I love it when Professor Moriarty wanders back to YouTube, and his latest was pretty good. He got into a spot of trouble at the end, which led me to muse on writing a blog post to help him out. I’ve already covered some of that territory, alas, but in the process I also stumbled on something more interesting to blog about. It also effects Sean Carroll’s paper, which Moriarty relied on.

The fulcrum of my topic is the distinction between inference and abduction. The former goes “I have a hypothesis, what does the data say about it?,” while the latter goes “I have data, can I find a hypothesis which explains it?” Moriarty uses this as a refutation of falsification: if we start from the data instead of the hypothesis, we’re not trying to falsify anything! To add salt to the wound, Moriarty argues (and I agree) that a majority of scientific activity consists of abduction and not inference; it’s quite common for scientists to jump from one topic to another, essentially engaging in a tonne of abductive activity until someone forces them to write up a hypothesis. Sean Carroll doesn’t dwell on this as much, but his paper does treat abduction and inference as separate things.

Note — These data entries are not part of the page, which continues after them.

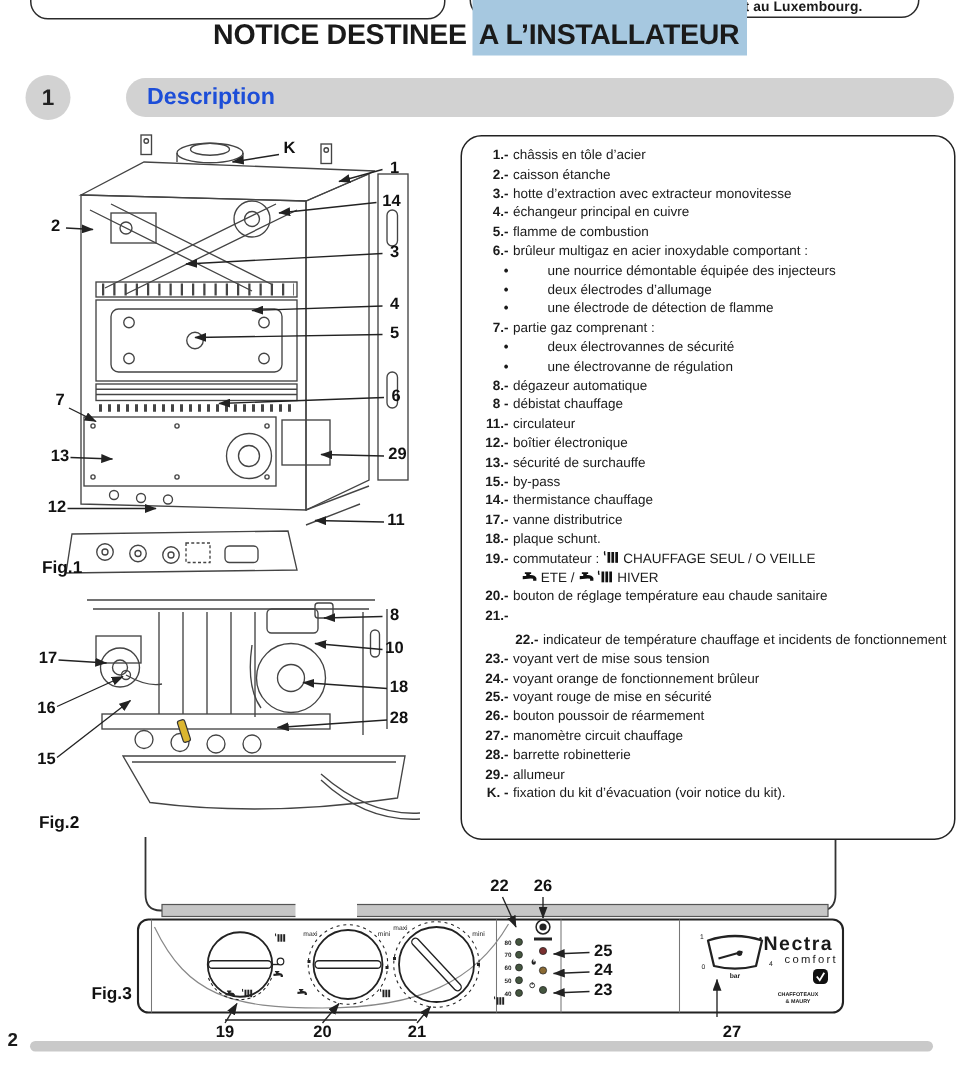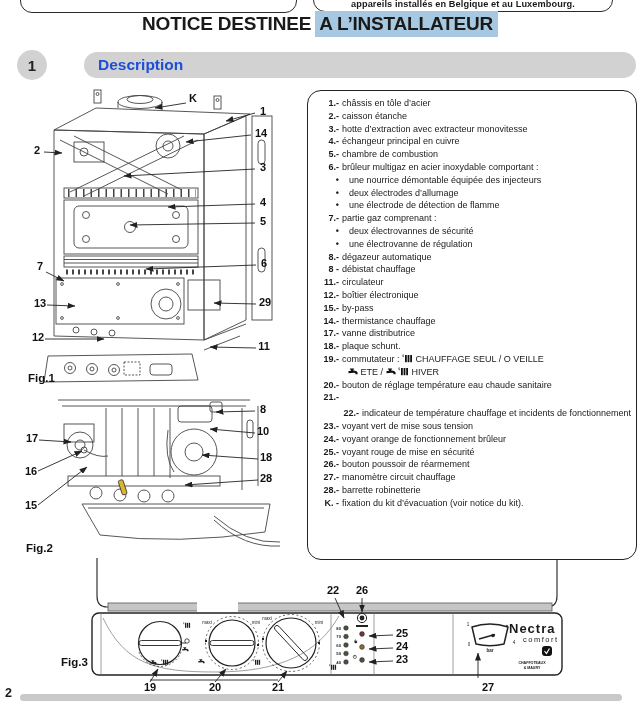"A L’INSTALLATEUR" #title .hl { padding: 2px 5px 3px 4px -> 14px 5px 3px 4px }
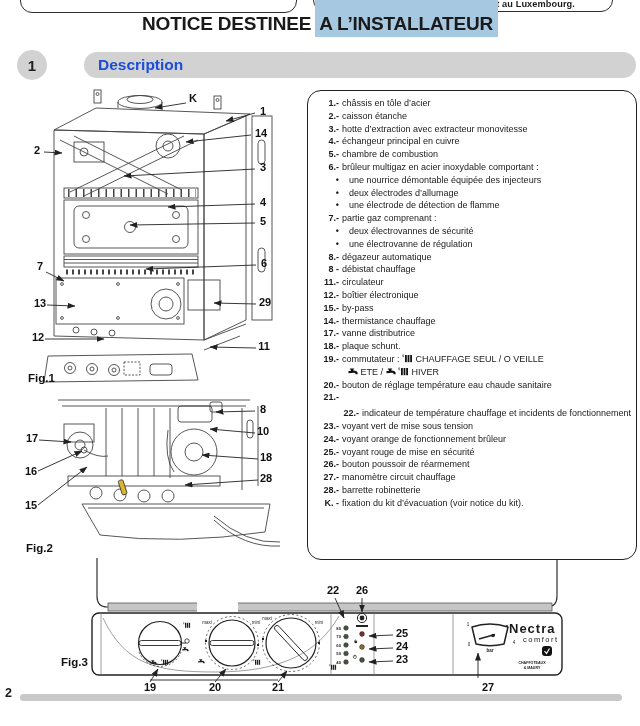"chambre de combustion" span.txt { text: chambre -> flamme }
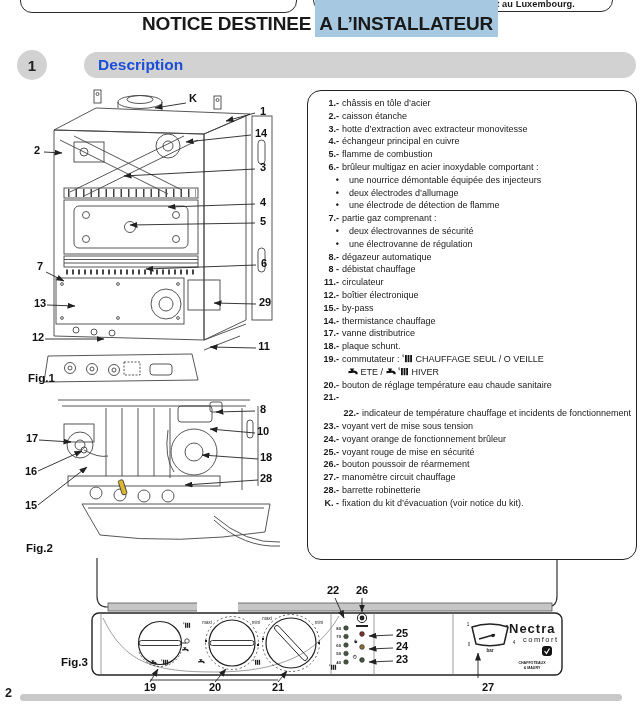"une nourrice démontable équipée des" .prow.b .txt { margin-left: 10px -> 26px }
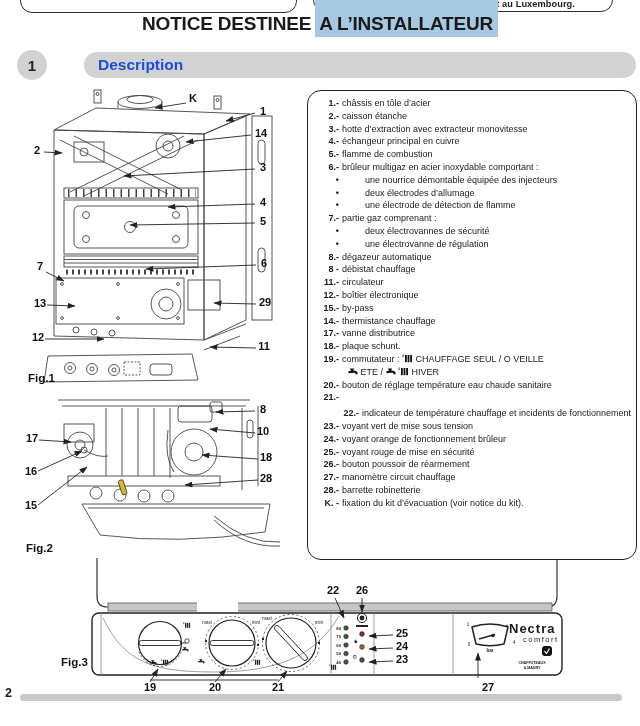"13.-" div.prow { html: none -> <div> <span>13.-</span> <span>sécurité de surchauffe</span> </div> }
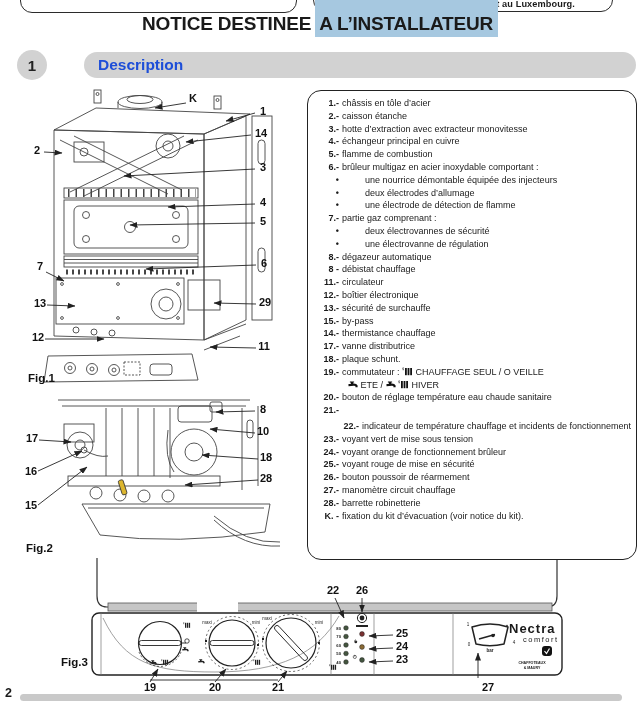"29.-" div.prow { html: none -> <div> <span>29.-</span> <span>allumeur</span> </div> }
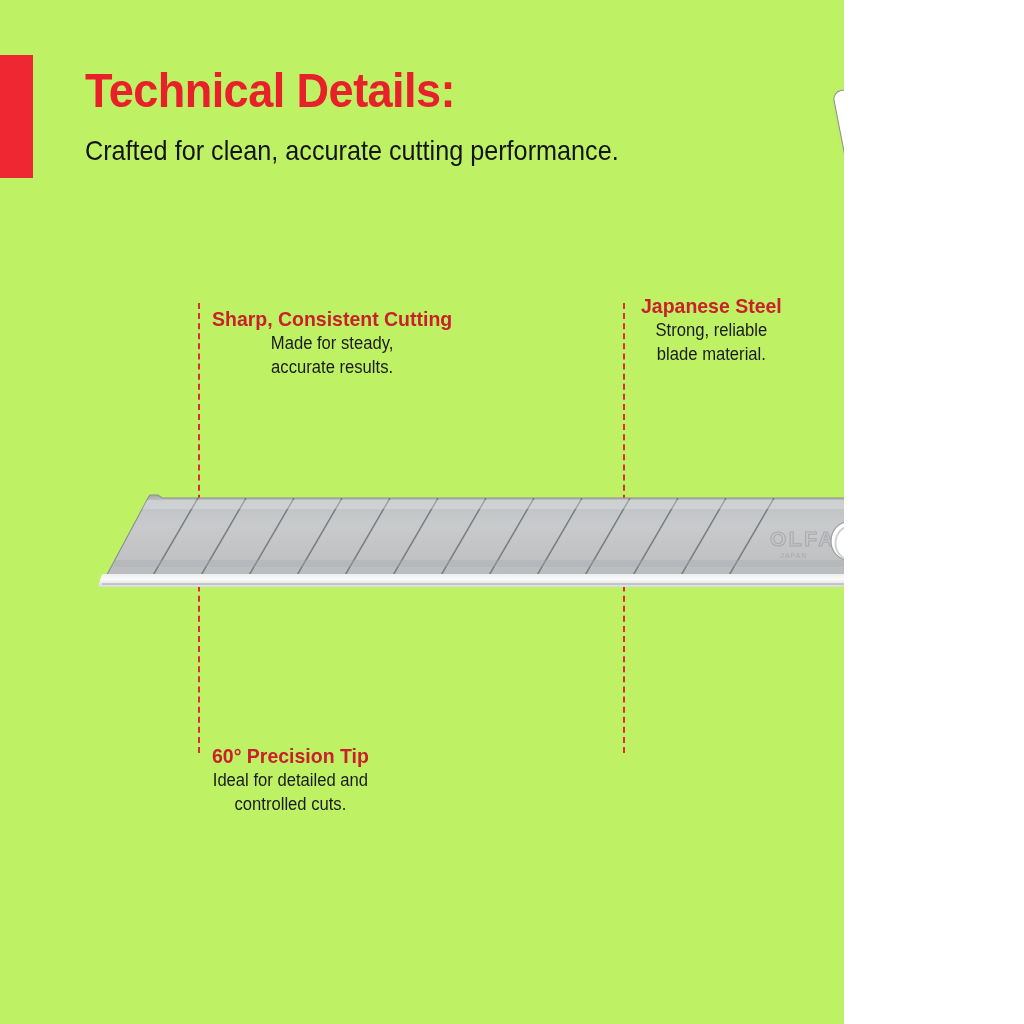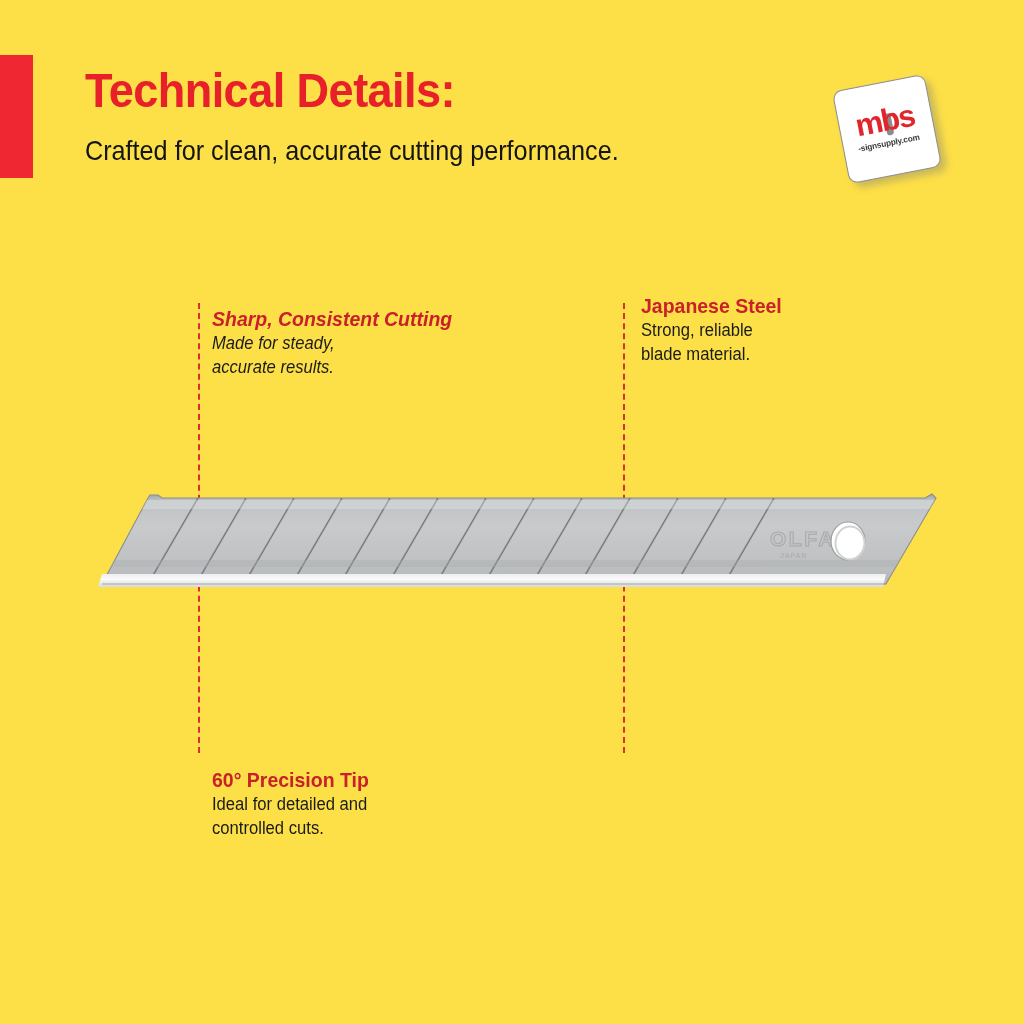"Technical Details:" #page { background: #fde047 -> #bef264; text-align: none -> center; width: 1024px -> 844px }
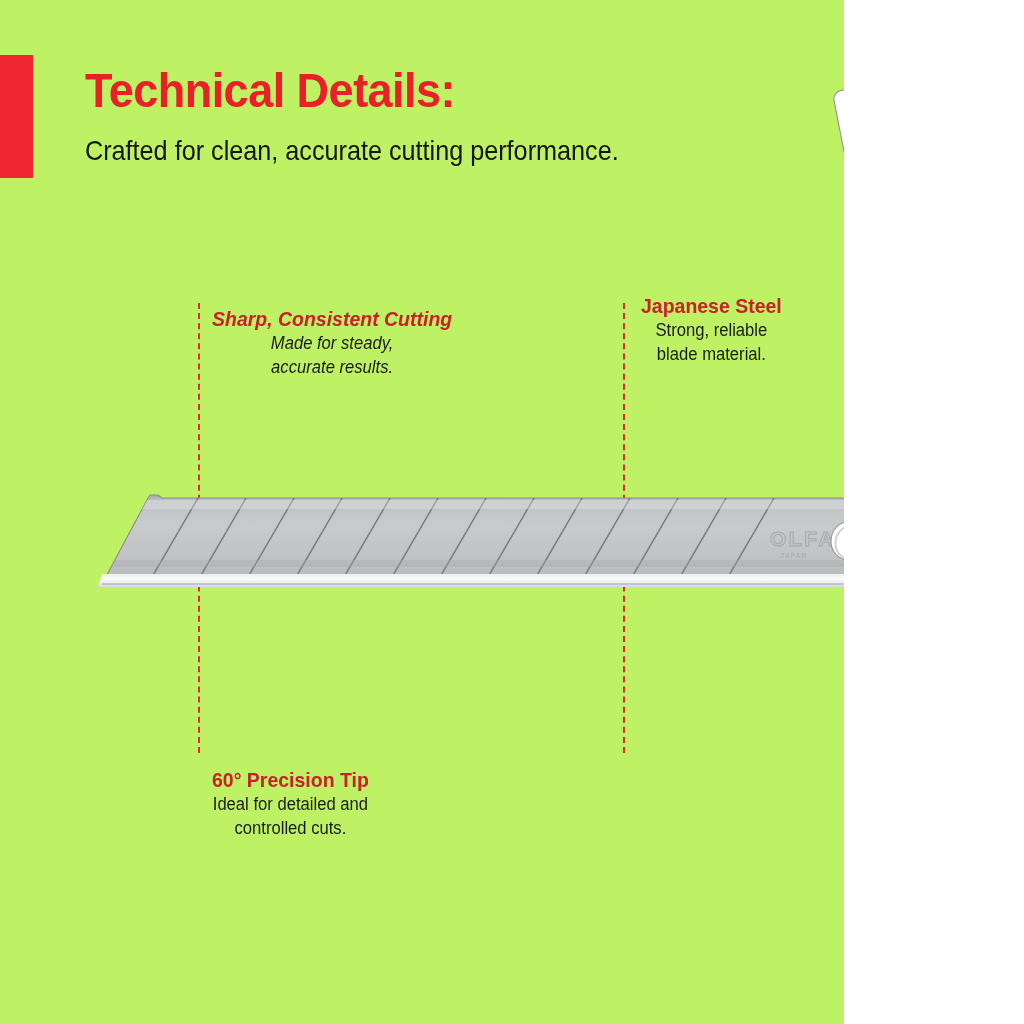"Sharp, Consistent Cutting" #callout-sharp-cutting { font-style: italic -> none }
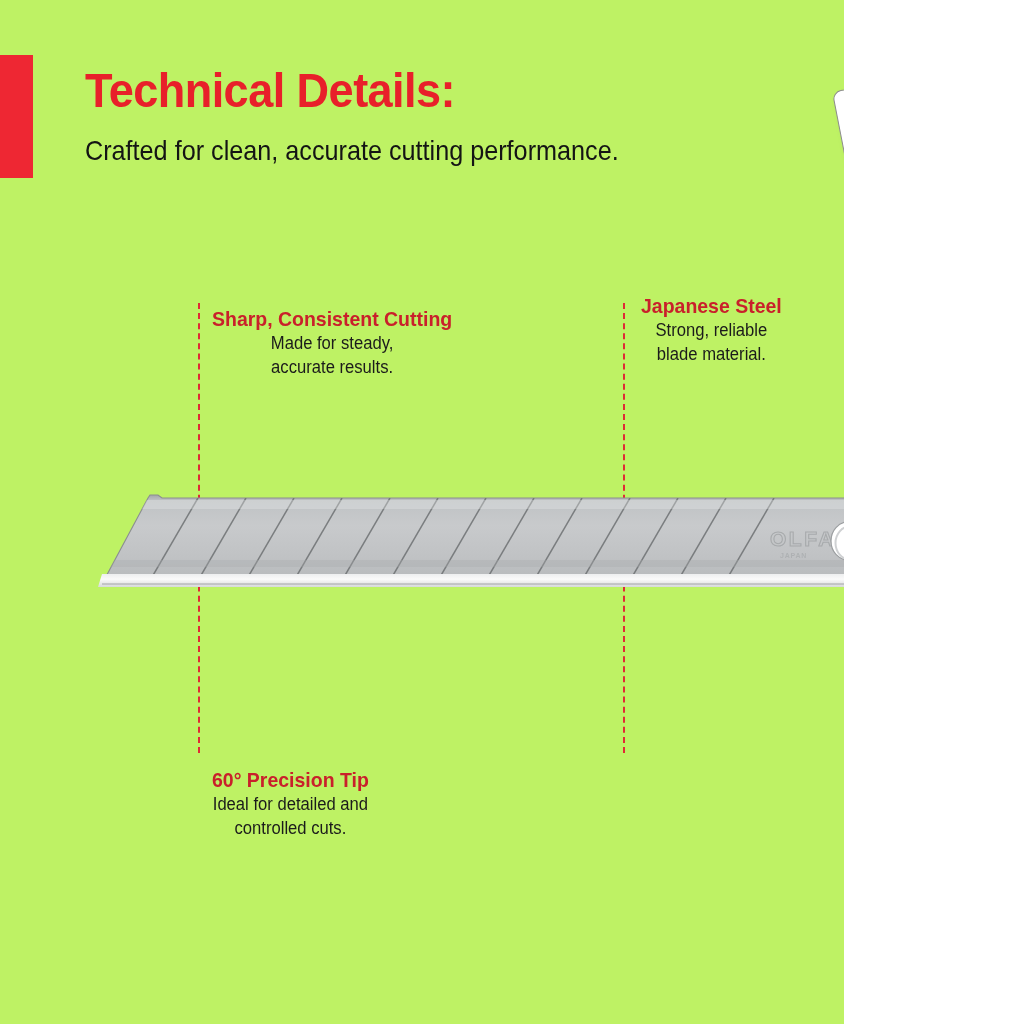"60° Precision Tip" #callout-precision-tip { margin-top: 24px -> none }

They aren’t separate, at least when it comes to the Bayesian interpretation of statistics. Let’s use a toy example to explain how; here’s a black box with a clear cover:

import ("math/rand") func blackbox() float64 { x := rand.Float64() return (4111 + x*(4619 + x*(3627 + x*(7392*x - 9206)))/1213 }

Each time we turn the crank on this function, we get back a number of some sort. The abductive way to analyse this is pretty straightforward: we grab a tonne of numbers and look for a hypothesis. I’ll go for the mean, median, and standard deviation here, the minimum I’ll need to check for a Gaussian distribution.

Samples = 1000001 Mean = 5.61148 Std.Dev = 1.40887 Median = 5.47287

Looks like there’s a slight skew downwards, but it’s not that bad. So I’ll propose that the output of this black box follows a Gaussian distribution, with mean 5.612 and standard deviation 1.409, until I can think of a better hypothesis which handles the skew.

After we reset for the inferential analysis, we immediately run into a problem: this is a black box. We know it has no input, and outputs a floating-point number, and that’s it. How can we form any hypothesis, let alone a null and alternative? We’ve no choice but to make something up. I’ll set my null to be “the black box outputs a random floating-point number,” and the alternative to “the output follows a Gaussian distribution with a mean of 0 and a standard deviation of 1.” Turn the crank, aaaand…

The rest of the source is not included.